A recent article by Joe Queenan in The Wall Street Journal asked, “Is 2010 the Worst Movie Year Ever?” Perhaps it’s too early to answer that question definitively. But the summer of 2010 is providing plenty of lessons for studio executives.
Let’s take a look at what they were thinking at the beginning of the season — and what they might be thinking now that some of their sure-fire blockbusters have blown up in their faces.
All people want to see in the summer are mindless action films, sequels and remakes. Well, maybe not. This was the first Memorial Day weekend in years that did not spawn a single $100 million grosser. “Prince of Persia: The Sands of Time,” adapted from a video game, has grossed just under $90 million, a huge disappointment, considering it cost more than twice that much. The critically savaged “Sex and the City 2,” which was about as sexy as a Taliban-published romance novel, stalled out at $95 million. Further sequels now seem unlikely, which will be a great disappointment for those who were clamoring for “Sex and the City 3: Geritol and Genitalia.”
“The Twilight Saga: Eclipse” burned brightly: It may yet reach $300 million. But the much-hyped, all-action, no-brains “A-Team” failed to get a passing grade from moviegoers; it’s brought in $76 million, about half of what it was projected to make. The results were no better for “Predators,” which opened weakly and faded quickly, with barely $50 million in the bank.
Another ’80s franchise showed more signs of life: “The Karate Kid” overcame lukewarm reviews to sell $172 million worth of tickets. And, despite the usual it-wasn’tas-good-as-the-first-one gripes, “Iron Man 2” managed to make $311 million. “Shrek Forever After” rang up $235 million in sales, which sounds great, until you compare it to “Shrek the Third” ($322 million) and “Shrek 2” ($441 million).
Russell Crowe’s “Robin Hood” was very popular — outside of America. The film barely scraped past $100 million domestically, but made more than twice that much overseas. On the other hand, Josh Brolin and Megan Fox’s supernatural Western “Jonah Hex” was a debacle of historic proportions, bringing in barely $10 million.
Any studio head who still thinks audiences want to turn off their minds and hearts in June and July better look twice at the grosses on the tearjerking “Toy Story 3,” which will soon hit $400 million, and the mind-bending “Inception,” which just passed $200 million. Let’s not overlook “The Kids Are All Right,” one of the few summer films directly targeted at audiences looking for something smart and classy; the Annette Bening/Julianne Moore comedy-drama did almost $10 million in limited release and is just now moving into mainstream theaters.

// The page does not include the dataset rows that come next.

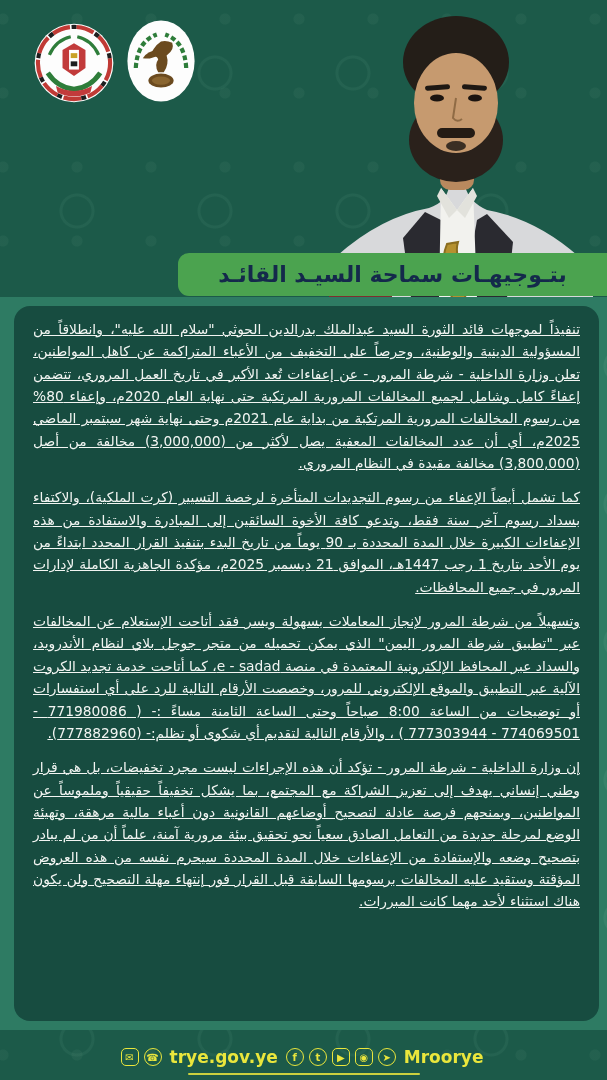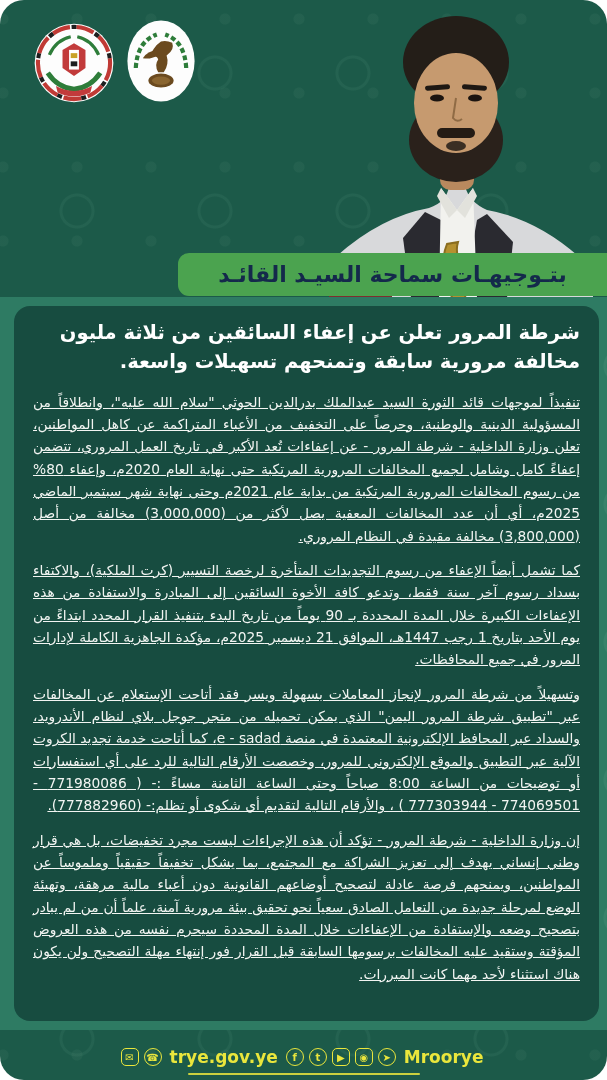--- a/index.html
+++ b/index.html
@@ -16,7 +16,6 @@
       radial-gradient(circle at 50% 50%, rgba(170,225,195,0.05) 5px, transparent 6px);
     background-size:138px 138px, 74px 74px;
     background-position:8px 4px, 40px 56px;
-    border-radius:24px;
   }
   
   .logo1{position:absolute;left:33px;top:22px;width:82px;height:82px;}

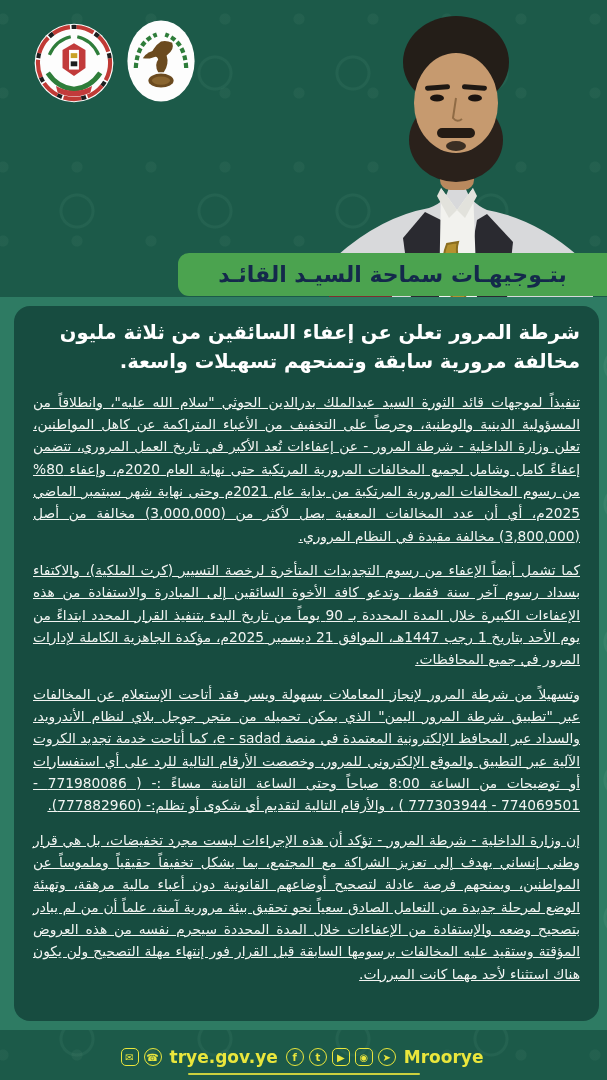--- a/index.html
+++ b/index.html
@@ -144,7 +144,6 @@
 
   <div class="content-band">
     <div class="content-box">
-      <h1 class="title">شرطة المرور تعلن عن إعفاء السائقين من ثلاثة مليون مخالفة مرورية سابقة وتمنحهم تسهيلات واسعة.</h1>
       <p>تنفيذاً لموجهات قائد الثورة السيد عبدالملك بدرالدين الحوثي "سلام الله عليه"، وانطلاقاً من المسؤولية الدينية والوطنية، وحرصاً على التخفيف من الأعباء المتراكمة عن كاهل المواطنين، تعلن وزارة الداخلية - شرطة المرور - عن إعفاءات تُعد الأكبر في تاريخ العمل المروري، تتضمن إعفاءً كامل وشامل لجميع المخالفات المرورية المرتكبة حتى نهاية العام 2020م، وإعفاء 80% من رسوم المخالفات المرورية المرتكبة من بداية عام 2021م وحتى نهاية شهر سبتمبر الماضي 2025م، أي أن عدد المخالفات المعفية يصل لأكثر من (3,000,000) مخالفة من أصل (3,800,000) مخالفة مقيدة في النظام المروري.</p>
       <p>كما تشمل أيضاً الإعفاء من رسوم التجديدات المتأخرة لرخصة التسيير (كرت الملكية)، والاكتفاء بسداد رسوم آخر سنة فقط، وتدعو كافة الأخوة السائقين إلى المبادرة والاستفادة من هذه الإعفاءات الكبيرة خلال المدة المحددة بـ 90 يوماً من تاريخ البدء بتنفيذ القرار المحدد ابتداءً من يوم الأحد بتاريخ 1 رجب 1447هـ، الموافق 21 ديسمبر 2025م، مؤكدة الجاهزية الكاملة لإدارات المرور في جميع المحافظات.</p>
       <p>وتسهيلاً من شرطة المرور لإنجاز المعاملات بسهولة ويسر فقد أتاحت الإستعلام عن المخالفات عبر "تطبيق شرطة المرور اليمن" الذي يمكن تحميله من متجر جوجل بلاي لنظام الأندرويد، والسداد عبر المحافظ الإلكترونية المعتمدة في منصة e - sadad، كما أتاحت خدمة تجديد الكروت الآلية عبر التطبيق والموقع الإلكتروني للمرور، وخصصت الأرقام التالية للرد على أي استفسارات أو توضيحات من الساعة 8:00 صباحاً وحتى الساعة الثامنة مساءً :- ( 771980086 - 774069501 - 777303944 ) ، والأرقام التالية لتقديم أي شكوى أو تظلم:- (777882960).</p>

Stars are always a safe bet. Yes, somehow Adam Sandler managed to squeeze $150 million out of “Grown- Ups,” but the goofball Tom Cruise/Cameron Diaz spy comedy “Knight and Day” sputtered out with less than half of that. Nicolas Cage’s name didn’t sell “The Sorcerer’s Apprentice,” which has conjured only $55 million so far, and the jury is still out on Angelina Jolie’s “Salt,” which opened respectably but lost nearly half its audience in its second weekend.
All eyes are now on Julia Roberts, who is essentially the whole show in “Eat Pray Love,” opening next weekend.
3D is here to stay. That remains to be seen. Yes, the animated 3D comedy “Despicable Me” has proven popular (almost $200 million to date). But it’s looking like a dog’s life for the poorly performing “Cats and Dogs II: The Revenge of Kitty Galore,” and “The Last Airbender,” which was shot in 2D and hastily converted into 3D, was shelled by critics and customers alike; at least it made $100 million before the poisonous word-of-mouth got around.
Now, although there are dozens more 3D extravaganzas on the way, there are also rumblings that audiences are getting fed up with paying extra dollars for unspectacular (or downright irritating) 3D effects. So, by next summer, 3D might possibly be 3DOA.